EXERCISE BRIEF: Among the lines below, restate word for word only those from the line with "[581,135,654,150] ZF Debug" through the line with "(167, 77) none", with both end lines kept.

Revision tracking records:

━━━━

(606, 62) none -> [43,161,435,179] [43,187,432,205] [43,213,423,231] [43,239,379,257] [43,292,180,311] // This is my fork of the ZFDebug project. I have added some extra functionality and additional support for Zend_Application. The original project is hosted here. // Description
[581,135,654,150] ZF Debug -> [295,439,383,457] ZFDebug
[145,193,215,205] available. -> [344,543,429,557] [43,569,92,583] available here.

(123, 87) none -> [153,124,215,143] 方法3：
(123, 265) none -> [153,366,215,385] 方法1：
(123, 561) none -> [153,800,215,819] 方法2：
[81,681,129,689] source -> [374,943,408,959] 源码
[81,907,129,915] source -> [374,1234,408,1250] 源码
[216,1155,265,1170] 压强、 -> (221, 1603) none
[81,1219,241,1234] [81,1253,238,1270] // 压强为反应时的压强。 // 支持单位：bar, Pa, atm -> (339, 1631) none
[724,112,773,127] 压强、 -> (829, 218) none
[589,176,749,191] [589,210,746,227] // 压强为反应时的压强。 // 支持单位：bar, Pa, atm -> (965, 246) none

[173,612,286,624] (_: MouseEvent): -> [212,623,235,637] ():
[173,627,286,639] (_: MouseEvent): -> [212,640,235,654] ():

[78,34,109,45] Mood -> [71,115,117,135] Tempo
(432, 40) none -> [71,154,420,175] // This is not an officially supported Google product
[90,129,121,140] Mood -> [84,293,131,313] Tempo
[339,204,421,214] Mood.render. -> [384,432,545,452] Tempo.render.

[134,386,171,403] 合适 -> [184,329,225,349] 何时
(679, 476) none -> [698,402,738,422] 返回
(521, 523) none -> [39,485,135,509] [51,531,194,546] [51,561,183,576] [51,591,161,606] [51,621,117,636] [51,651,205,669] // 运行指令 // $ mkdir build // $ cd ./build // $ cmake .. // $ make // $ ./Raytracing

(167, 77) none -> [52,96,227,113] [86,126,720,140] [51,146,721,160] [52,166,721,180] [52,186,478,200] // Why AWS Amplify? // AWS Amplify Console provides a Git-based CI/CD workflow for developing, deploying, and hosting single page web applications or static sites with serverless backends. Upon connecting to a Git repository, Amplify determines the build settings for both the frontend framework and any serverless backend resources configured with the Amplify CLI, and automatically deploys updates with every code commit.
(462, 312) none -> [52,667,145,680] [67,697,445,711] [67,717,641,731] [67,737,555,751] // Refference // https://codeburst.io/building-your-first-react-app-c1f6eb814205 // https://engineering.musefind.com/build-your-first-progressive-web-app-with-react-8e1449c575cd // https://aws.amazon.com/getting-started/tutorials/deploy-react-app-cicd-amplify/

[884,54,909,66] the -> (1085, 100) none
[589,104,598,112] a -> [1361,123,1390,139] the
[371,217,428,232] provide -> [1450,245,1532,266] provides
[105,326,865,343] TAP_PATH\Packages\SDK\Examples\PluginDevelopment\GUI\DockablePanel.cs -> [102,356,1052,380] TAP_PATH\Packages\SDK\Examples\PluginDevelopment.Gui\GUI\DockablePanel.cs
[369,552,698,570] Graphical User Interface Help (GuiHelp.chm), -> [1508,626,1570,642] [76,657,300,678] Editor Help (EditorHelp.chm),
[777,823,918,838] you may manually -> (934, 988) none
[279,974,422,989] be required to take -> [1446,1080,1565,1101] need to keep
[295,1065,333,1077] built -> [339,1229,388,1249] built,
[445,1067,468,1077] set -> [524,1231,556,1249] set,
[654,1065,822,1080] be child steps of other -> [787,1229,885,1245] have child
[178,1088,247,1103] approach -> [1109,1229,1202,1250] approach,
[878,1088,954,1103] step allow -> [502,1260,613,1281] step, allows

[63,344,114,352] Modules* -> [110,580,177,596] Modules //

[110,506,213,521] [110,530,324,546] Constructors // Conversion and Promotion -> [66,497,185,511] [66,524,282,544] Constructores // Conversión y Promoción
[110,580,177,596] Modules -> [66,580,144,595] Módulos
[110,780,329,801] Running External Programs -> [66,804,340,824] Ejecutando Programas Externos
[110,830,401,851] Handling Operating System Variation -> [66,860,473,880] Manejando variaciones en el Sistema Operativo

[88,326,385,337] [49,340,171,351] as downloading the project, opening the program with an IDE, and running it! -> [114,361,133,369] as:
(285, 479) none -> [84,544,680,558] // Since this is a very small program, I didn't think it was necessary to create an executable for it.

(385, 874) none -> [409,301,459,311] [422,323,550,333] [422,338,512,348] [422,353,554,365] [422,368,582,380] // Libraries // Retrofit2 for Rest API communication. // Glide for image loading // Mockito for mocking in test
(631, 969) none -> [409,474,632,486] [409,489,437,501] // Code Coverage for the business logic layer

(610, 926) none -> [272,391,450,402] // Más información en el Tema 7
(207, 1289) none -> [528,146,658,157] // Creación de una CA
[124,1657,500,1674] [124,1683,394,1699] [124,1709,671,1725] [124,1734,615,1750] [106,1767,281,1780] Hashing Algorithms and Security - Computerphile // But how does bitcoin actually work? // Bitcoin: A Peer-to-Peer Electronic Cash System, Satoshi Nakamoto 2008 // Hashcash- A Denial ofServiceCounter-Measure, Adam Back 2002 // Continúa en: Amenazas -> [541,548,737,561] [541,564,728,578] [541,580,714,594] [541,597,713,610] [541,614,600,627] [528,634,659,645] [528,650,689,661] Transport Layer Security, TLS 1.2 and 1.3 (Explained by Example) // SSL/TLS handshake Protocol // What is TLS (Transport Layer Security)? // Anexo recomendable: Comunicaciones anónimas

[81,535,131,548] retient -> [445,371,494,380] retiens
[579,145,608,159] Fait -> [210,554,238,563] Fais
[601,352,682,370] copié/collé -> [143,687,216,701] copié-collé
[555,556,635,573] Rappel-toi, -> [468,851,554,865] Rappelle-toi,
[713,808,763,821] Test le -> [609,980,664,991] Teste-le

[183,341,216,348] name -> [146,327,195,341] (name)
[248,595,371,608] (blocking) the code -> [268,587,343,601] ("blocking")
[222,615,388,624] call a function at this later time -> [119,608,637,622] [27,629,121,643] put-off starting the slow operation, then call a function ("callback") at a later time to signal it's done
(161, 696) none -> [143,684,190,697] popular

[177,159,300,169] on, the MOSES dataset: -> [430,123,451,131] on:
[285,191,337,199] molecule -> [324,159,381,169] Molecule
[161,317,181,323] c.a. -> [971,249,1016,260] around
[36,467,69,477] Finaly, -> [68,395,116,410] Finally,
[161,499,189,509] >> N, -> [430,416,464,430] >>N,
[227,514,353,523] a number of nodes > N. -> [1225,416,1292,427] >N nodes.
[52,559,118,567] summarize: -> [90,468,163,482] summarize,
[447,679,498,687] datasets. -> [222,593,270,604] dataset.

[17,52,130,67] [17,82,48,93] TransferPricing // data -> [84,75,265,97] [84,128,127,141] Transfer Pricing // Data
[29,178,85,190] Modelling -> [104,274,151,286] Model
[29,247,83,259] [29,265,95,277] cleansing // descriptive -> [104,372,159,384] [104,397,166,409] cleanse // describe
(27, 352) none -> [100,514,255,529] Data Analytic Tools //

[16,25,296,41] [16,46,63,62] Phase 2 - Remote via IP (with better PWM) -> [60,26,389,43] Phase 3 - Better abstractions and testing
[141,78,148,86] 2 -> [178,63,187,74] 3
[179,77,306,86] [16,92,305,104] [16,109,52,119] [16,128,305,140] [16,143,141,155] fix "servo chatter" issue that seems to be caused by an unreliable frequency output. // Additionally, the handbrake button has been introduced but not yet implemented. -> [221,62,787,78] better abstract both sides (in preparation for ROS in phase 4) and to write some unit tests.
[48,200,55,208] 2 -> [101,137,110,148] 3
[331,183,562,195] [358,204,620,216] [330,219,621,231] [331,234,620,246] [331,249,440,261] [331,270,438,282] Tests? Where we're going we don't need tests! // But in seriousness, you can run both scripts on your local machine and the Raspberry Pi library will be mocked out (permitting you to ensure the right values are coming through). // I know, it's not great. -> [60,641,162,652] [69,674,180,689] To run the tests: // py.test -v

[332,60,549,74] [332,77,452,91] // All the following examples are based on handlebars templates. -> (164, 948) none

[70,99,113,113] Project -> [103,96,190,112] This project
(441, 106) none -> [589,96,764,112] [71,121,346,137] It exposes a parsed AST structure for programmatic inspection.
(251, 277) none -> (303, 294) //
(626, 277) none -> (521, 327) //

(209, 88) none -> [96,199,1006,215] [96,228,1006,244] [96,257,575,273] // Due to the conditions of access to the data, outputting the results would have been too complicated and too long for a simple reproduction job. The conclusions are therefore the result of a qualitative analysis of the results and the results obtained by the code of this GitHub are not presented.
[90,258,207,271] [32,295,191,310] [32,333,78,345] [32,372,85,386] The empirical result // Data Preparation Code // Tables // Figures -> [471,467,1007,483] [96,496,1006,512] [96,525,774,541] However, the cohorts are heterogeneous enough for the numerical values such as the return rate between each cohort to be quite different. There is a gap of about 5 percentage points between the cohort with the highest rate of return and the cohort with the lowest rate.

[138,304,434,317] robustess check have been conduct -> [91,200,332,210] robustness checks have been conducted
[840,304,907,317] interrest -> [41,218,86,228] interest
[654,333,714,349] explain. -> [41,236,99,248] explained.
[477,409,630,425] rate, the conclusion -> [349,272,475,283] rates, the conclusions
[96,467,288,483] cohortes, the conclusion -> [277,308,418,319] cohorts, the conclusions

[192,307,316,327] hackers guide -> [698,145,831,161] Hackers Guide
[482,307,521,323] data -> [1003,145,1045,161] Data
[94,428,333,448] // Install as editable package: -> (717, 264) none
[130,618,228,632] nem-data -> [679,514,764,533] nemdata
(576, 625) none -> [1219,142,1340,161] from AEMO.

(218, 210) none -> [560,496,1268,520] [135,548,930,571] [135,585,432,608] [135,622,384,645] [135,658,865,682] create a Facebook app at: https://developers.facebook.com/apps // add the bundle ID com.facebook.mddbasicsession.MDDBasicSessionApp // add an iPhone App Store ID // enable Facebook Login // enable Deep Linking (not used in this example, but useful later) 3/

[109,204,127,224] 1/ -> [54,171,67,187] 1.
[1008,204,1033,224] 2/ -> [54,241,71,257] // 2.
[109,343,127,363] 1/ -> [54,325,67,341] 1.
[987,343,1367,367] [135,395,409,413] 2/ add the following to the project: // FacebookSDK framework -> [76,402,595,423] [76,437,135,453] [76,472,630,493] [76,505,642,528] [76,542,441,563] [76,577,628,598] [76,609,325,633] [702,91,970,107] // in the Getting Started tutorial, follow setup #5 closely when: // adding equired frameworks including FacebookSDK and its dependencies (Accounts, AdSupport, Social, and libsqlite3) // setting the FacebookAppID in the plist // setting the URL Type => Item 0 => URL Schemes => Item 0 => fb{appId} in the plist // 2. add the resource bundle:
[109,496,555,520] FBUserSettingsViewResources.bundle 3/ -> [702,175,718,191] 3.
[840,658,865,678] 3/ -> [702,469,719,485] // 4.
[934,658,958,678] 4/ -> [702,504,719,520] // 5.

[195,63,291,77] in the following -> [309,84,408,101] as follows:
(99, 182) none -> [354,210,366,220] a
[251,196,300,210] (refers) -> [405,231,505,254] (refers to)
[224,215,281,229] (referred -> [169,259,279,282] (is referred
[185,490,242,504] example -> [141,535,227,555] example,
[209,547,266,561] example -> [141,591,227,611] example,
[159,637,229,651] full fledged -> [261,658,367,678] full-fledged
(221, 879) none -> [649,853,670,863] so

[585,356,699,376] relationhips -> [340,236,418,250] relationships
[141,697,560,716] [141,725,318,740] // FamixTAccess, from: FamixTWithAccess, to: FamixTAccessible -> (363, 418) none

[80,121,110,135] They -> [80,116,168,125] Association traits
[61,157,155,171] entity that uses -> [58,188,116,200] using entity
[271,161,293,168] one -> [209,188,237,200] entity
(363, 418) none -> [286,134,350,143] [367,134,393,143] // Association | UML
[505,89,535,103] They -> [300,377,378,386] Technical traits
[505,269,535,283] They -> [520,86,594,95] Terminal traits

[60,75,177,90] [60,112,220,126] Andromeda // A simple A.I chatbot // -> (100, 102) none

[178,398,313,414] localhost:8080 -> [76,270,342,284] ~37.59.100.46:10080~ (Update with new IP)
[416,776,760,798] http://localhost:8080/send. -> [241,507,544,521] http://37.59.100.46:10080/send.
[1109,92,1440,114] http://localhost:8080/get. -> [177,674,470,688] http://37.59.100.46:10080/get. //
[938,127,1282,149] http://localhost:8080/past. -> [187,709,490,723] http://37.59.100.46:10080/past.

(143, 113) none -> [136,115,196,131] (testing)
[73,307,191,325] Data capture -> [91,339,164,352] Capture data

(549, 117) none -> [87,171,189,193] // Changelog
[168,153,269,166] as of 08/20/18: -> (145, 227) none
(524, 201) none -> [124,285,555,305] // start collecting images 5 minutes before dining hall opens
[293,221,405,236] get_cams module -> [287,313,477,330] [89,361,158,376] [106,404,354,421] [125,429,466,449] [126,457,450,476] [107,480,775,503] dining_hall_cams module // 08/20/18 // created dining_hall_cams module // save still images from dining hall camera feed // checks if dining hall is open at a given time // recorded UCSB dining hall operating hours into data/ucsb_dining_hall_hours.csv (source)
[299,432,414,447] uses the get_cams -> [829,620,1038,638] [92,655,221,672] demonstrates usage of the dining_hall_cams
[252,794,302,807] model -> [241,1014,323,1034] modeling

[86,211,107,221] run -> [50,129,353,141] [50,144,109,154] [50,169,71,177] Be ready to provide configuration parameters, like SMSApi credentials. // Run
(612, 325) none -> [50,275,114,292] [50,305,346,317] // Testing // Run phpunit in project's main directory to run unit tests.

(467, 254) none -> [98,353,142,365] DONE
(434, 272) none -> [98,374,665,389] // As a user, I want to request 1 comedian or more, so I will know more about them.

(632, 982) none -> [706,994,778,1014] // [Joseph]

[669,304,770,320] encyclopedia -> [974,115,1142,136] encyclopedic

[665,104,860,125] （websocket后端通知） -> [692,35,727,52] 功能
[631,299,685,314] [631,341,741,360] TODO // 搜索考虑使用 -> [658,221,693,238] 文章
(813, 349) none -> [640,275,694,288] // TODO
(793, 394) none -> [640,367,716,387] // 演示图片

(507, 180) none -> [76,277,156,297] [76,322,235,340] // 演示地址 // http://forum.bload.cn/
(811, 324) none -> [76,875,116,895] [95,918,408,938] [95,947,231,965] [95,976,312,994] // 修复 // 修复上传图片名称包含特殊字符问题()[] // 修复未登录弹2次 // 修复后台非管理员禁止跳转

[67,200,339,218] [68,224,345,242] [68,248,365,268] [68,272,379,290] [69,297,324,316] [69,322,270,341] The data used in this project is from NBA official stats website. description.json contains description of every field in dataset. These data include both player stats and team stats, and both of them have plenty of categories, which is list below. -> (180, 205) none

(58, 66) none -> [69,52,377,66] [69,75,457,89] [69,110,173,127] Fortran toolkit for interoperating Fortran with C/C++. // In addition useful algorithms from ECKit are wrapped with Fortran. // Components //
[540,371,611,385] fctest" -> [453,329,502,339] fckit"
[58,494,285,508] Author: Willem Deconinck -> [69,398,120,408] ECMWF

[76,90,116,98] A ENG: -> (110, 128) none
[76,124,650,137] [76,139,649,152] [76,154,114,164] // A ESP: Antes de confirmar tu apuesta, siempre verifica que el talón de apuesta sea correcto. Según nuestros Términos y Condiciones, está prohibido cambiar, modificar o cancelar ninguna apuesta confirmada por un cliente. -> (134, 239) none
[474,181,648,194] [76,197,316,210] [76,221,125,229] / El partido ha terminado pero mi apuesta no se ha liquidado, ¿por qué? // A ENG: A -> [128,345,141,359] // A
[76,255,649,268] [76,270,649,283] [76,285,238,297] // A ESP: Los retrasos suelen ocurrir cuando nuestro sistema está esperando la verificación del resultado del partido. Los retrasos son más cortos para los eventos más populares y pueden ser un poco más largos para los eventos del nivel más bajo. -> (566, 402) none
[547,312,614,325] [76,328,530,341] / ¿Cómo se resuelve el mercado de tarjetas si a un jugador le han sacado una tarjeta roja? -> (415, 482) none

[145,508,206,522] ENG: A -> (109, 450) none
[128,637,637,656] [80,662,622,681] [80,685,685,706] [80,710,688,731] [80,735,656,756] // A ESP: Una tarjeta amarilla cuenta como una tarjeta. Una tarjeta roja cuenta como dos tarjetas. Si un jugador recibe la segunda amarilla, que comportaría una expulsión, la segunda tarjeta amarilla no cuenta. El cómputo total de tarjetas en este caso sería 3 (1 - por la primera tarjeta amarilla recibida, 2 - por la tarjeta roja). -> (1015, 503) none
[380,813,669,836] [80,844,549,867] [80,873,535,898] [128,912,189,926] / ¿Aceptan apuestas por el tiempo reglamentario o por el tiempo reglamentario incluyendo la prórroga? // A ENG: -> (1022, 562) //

━━━━

FINAL ANSWER:
[581,135,654,150] ZF Debug -> [295,439,383,457] ZFDebug
[145,193,215,205] available. -> [344,543,429,557] [43,569,92,583] available here.

(123, 87) none -> [153,124,215,143] 方法3：
(123, 265) none -> [153,366,215,385] 方法1：
(123, 561) none -> [153,800,215,819] 方法2：
[81,681,129,689] source -> [374,943,408,959] 源码
[81,907,129,915] source -> [374,1234,408,1250] 源码
[216,1155,265,1170] 压强、 -> (221, 1603) none
[81,1219,241,1234] [81,1253,238,1270] // 压强为反应时的压强。 // 支持单位：bar, Pa, atm -> (339, 1631) none
[724,112,773,127] 压强、 -> (829, 218) none
[589,176,749,191] [589,210,746,227] // 压强为反应时的压强。 // 支持单位：bar, Pa, atm -> (965, 246) none

[173,612,286,624] (_: MouseEvent): -> [212,623,235,637] ():
[173,627,286,639] (_: MouseEvent): -> [212,640,235,654] ():

[78,34,109,45] Mood -> [71,115,117,135] Tempo
(432, 40) none -> [71,154,420,175] // This is not an officially supported Google product
[90,129,121,140] Mood -> [84,293,131,313] Tempo
[339,204,421,214] Mood.render. -> [384,432,545,452] Tempo.render.

[134,386,171,403] 合适 -> [184,329,225,349] 何时
(679, 476) none -> [698,402,738,422] 返回
(521, 523) none -> [39,485,135,509] [51,531,194,546] [51,561,183,576] [51,591,161,606] [51,621,117,636] [51,651,205,669] // 运行指令 // $ mkdir build // $ cd ./build // $ cmake .. // $ make // $ ./Raytracing

(167, 77) none -> [52,96,227,113] [86,126,720,140] [51,146,721,160] [52,166,721,180] [52,186,478,200] // Why AWS Amplify? // AWS Amplify Console provides a Git-based CI/CD workflow for developing, deploying, and hosting single page web applications or static sites with serverless backends. Upon connecting to a Git repository, Amplify determines the build settings for both the frontend framework and any serverless backend resources configured with the Amplify CLI, and automatically deploys updates with every code commit.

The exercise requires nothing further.